# PROVIDED INFORMATION

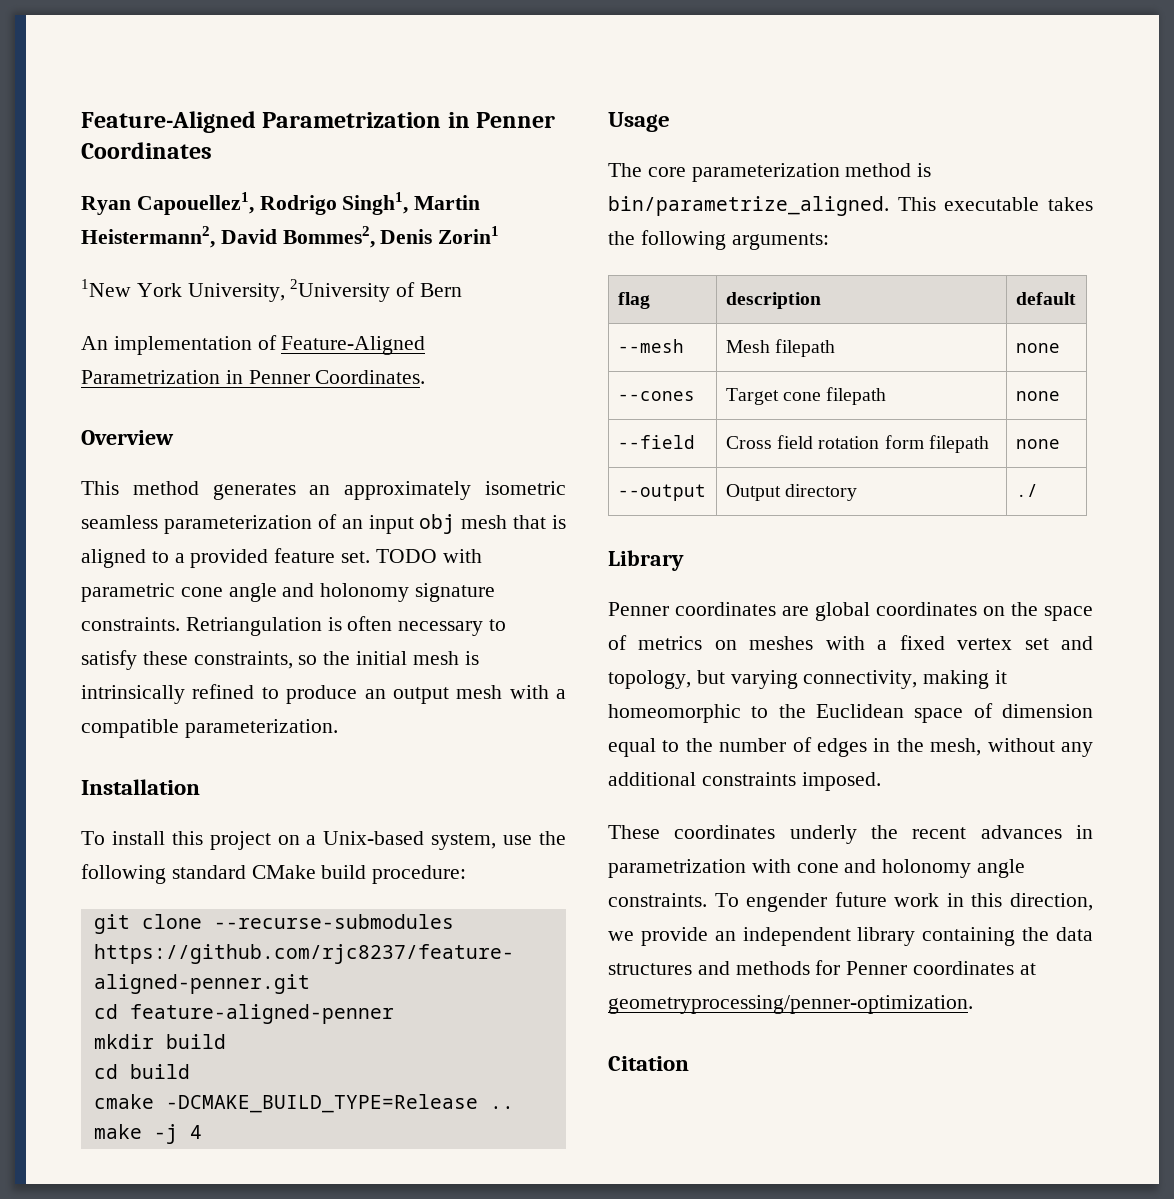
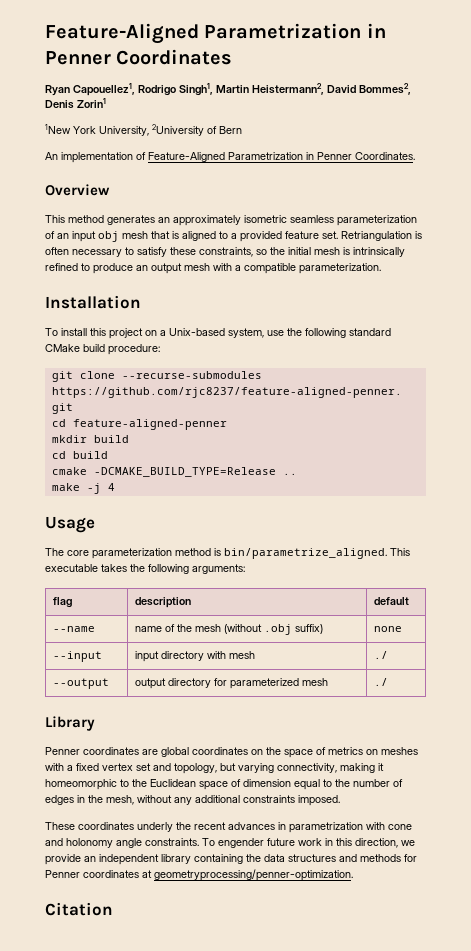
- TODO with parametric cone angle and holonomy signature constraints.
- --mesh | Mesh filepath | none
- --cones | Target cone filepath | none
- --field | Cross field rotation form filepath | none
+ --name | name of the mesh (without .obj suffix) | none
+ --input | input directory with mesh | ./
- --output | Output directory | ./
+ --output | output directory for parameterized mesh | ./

...

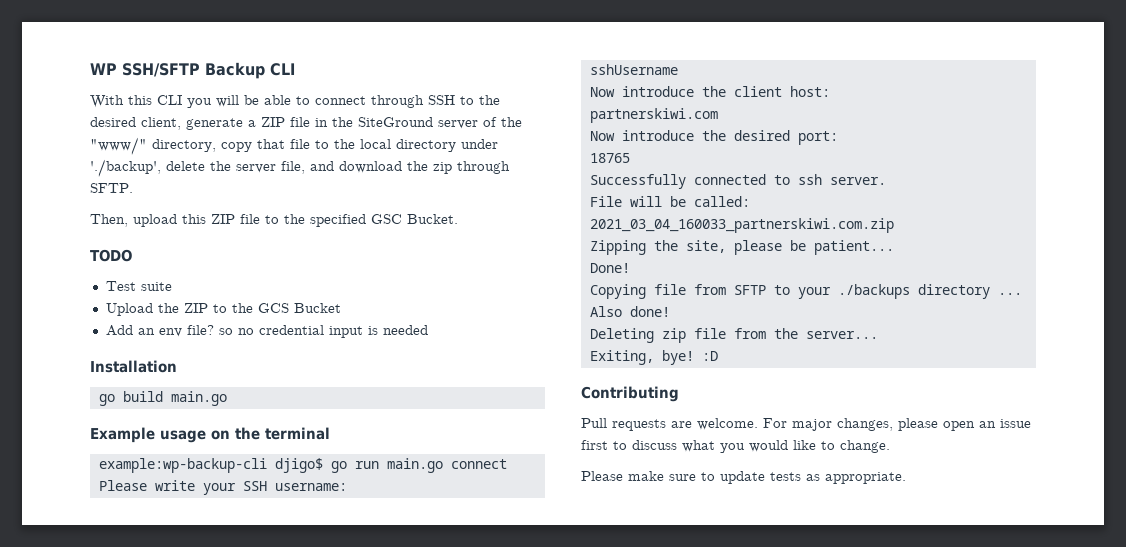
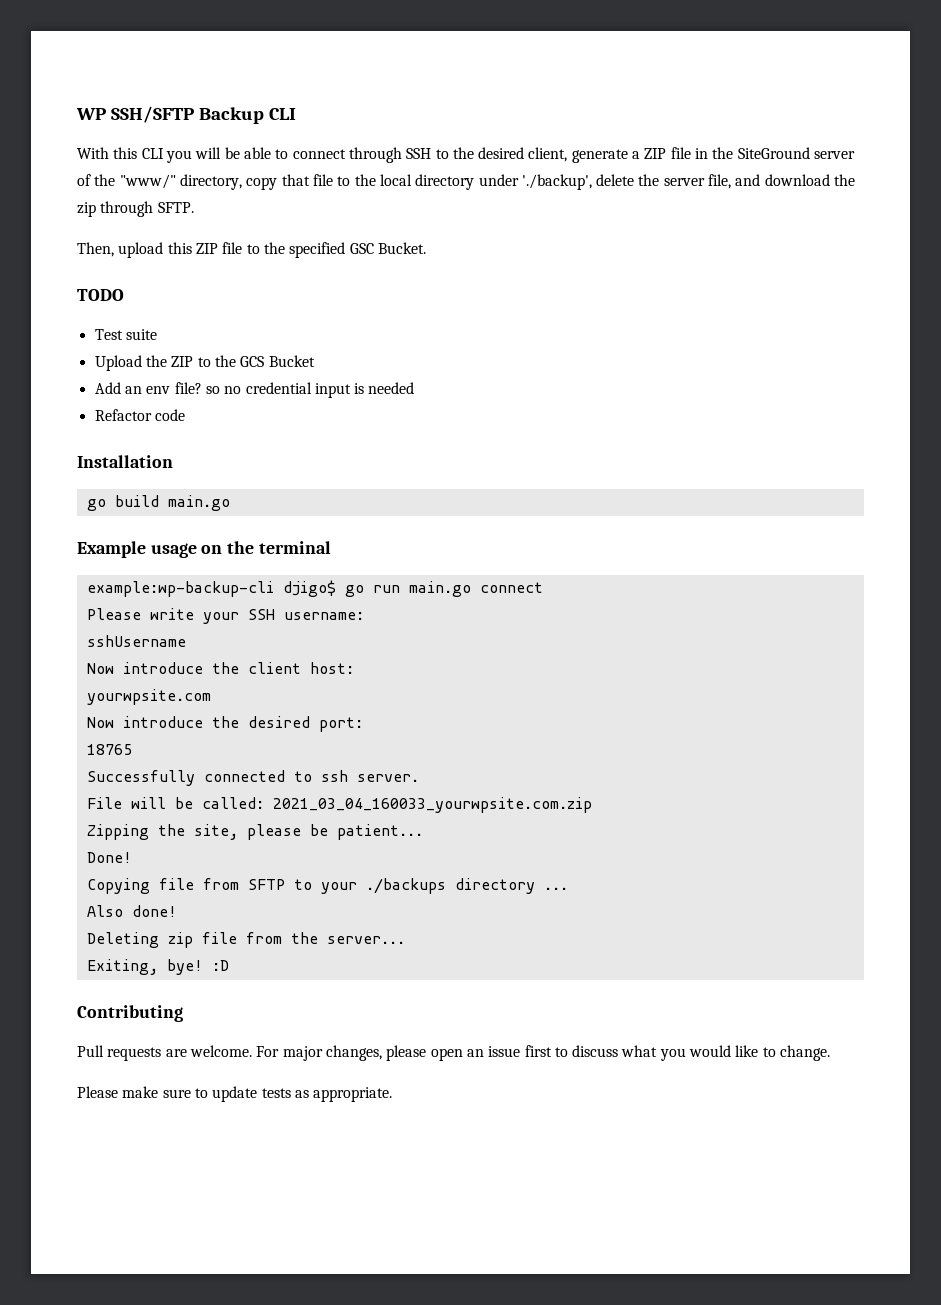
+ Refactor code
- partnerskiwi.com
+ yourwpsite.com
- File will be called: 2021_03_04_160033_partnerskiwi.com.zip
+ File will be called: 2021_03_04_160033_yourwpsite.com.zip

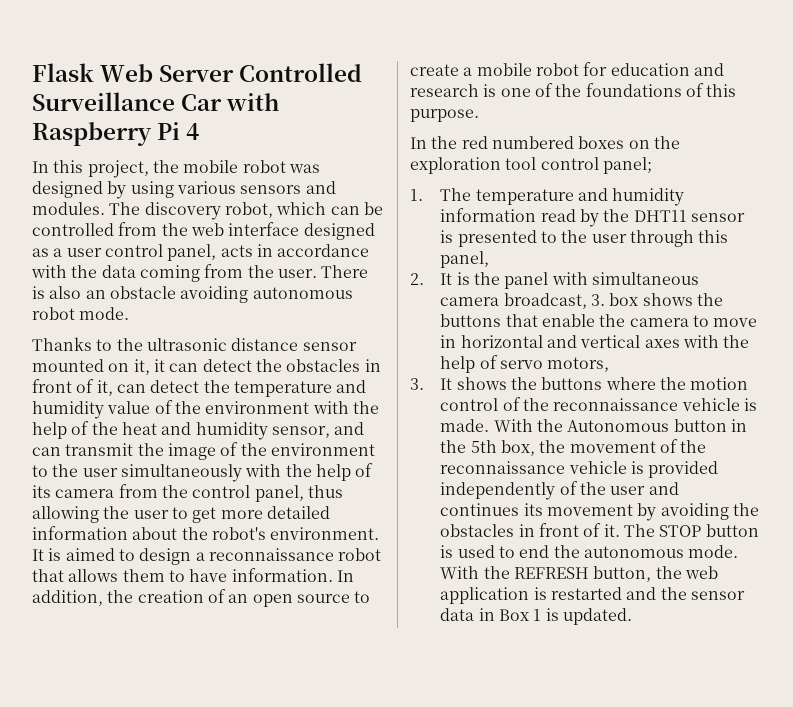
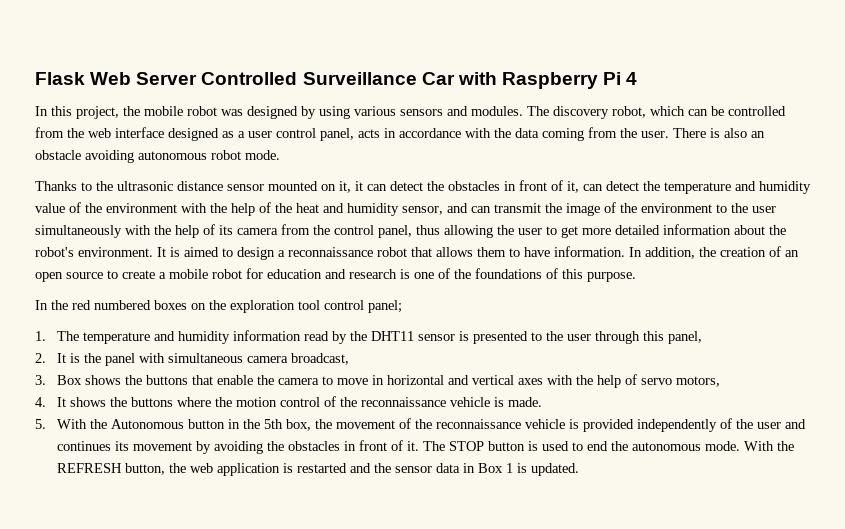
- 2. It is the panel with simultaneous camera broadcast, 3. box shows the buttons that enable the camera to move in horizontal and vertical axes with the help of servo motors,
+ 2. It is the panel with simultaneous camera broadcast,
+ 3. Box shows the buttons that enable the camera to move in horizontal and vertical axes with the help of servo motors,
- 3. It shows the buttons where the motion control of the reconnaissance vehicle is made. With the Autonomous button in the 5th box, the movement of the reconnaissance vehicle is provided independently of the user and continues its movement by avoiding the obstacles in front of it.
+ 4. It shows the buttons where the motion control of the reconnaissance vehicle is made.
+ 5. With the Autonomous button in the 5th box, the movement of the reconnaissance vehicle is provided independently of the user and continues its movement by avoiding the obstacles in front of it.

---

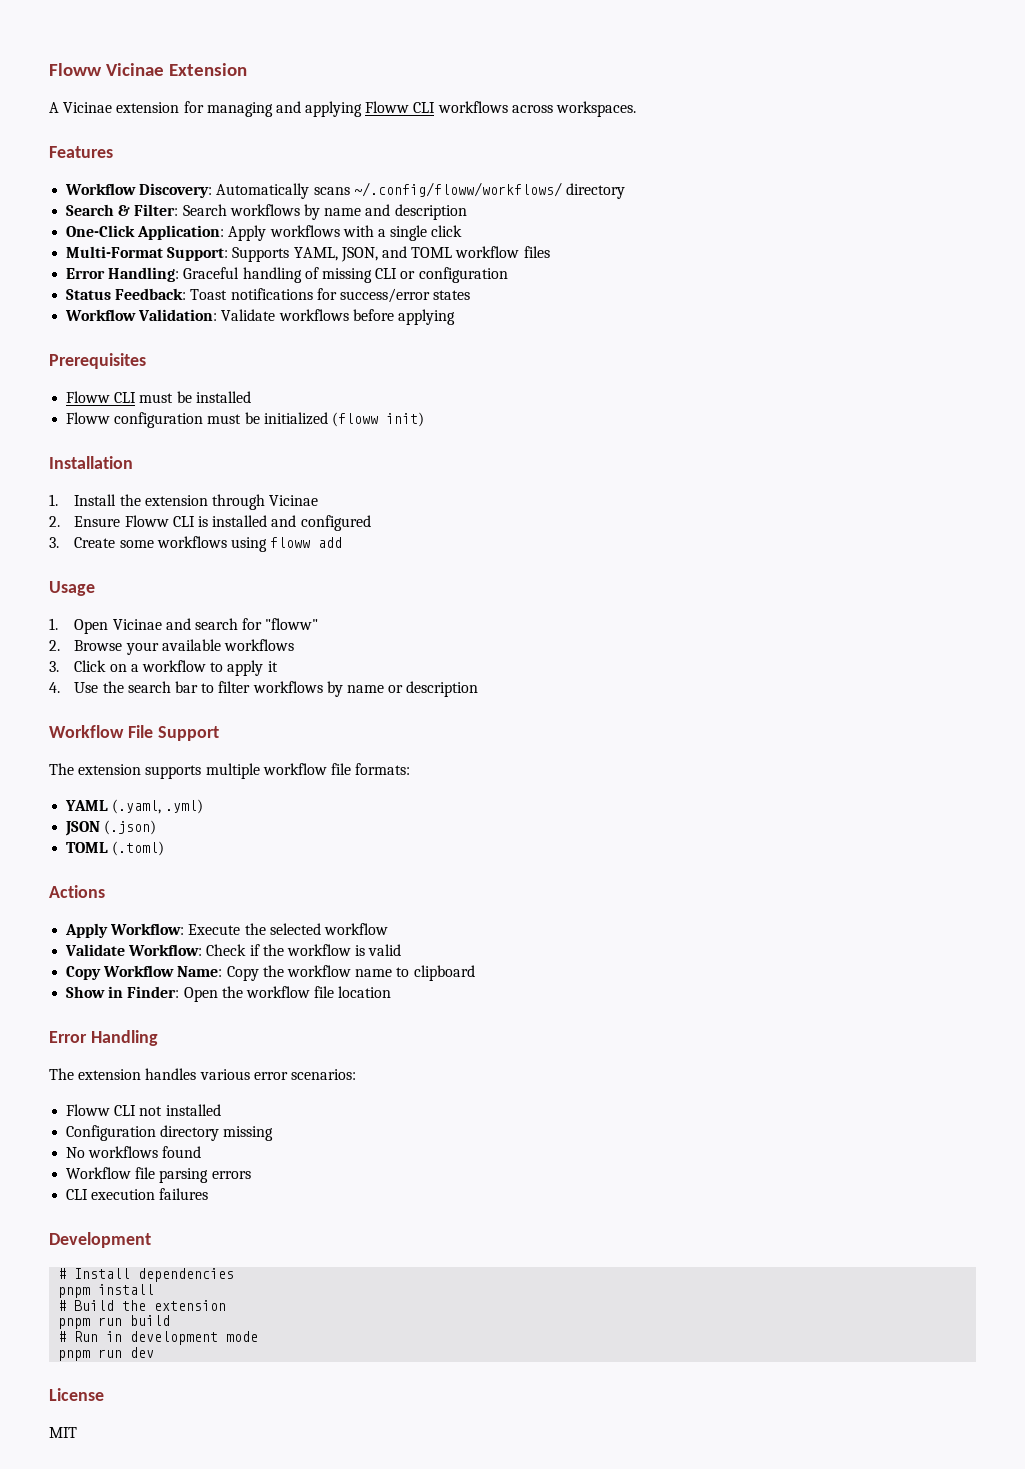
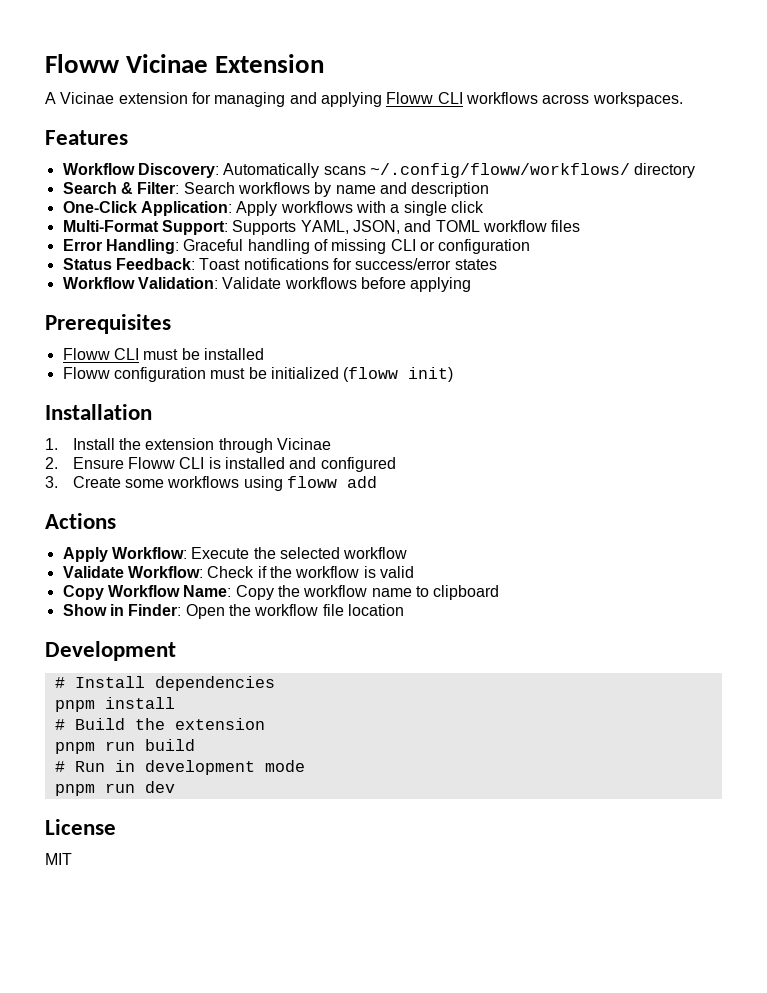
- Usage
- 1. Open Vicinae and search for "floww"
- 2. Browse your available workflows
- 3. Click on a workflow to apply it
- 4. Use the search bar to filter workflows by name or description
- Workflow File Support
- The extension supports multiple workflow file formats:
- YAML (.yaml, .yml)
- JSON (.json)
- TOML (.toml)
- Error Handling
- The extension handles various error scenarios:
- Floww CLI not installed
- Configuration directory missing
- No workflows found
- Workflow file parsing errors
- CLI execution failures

# WHAT YOU SHOULD DO
Say the number of lines in the records above that include the string "made", and no more.

# ANSWER SECTION
2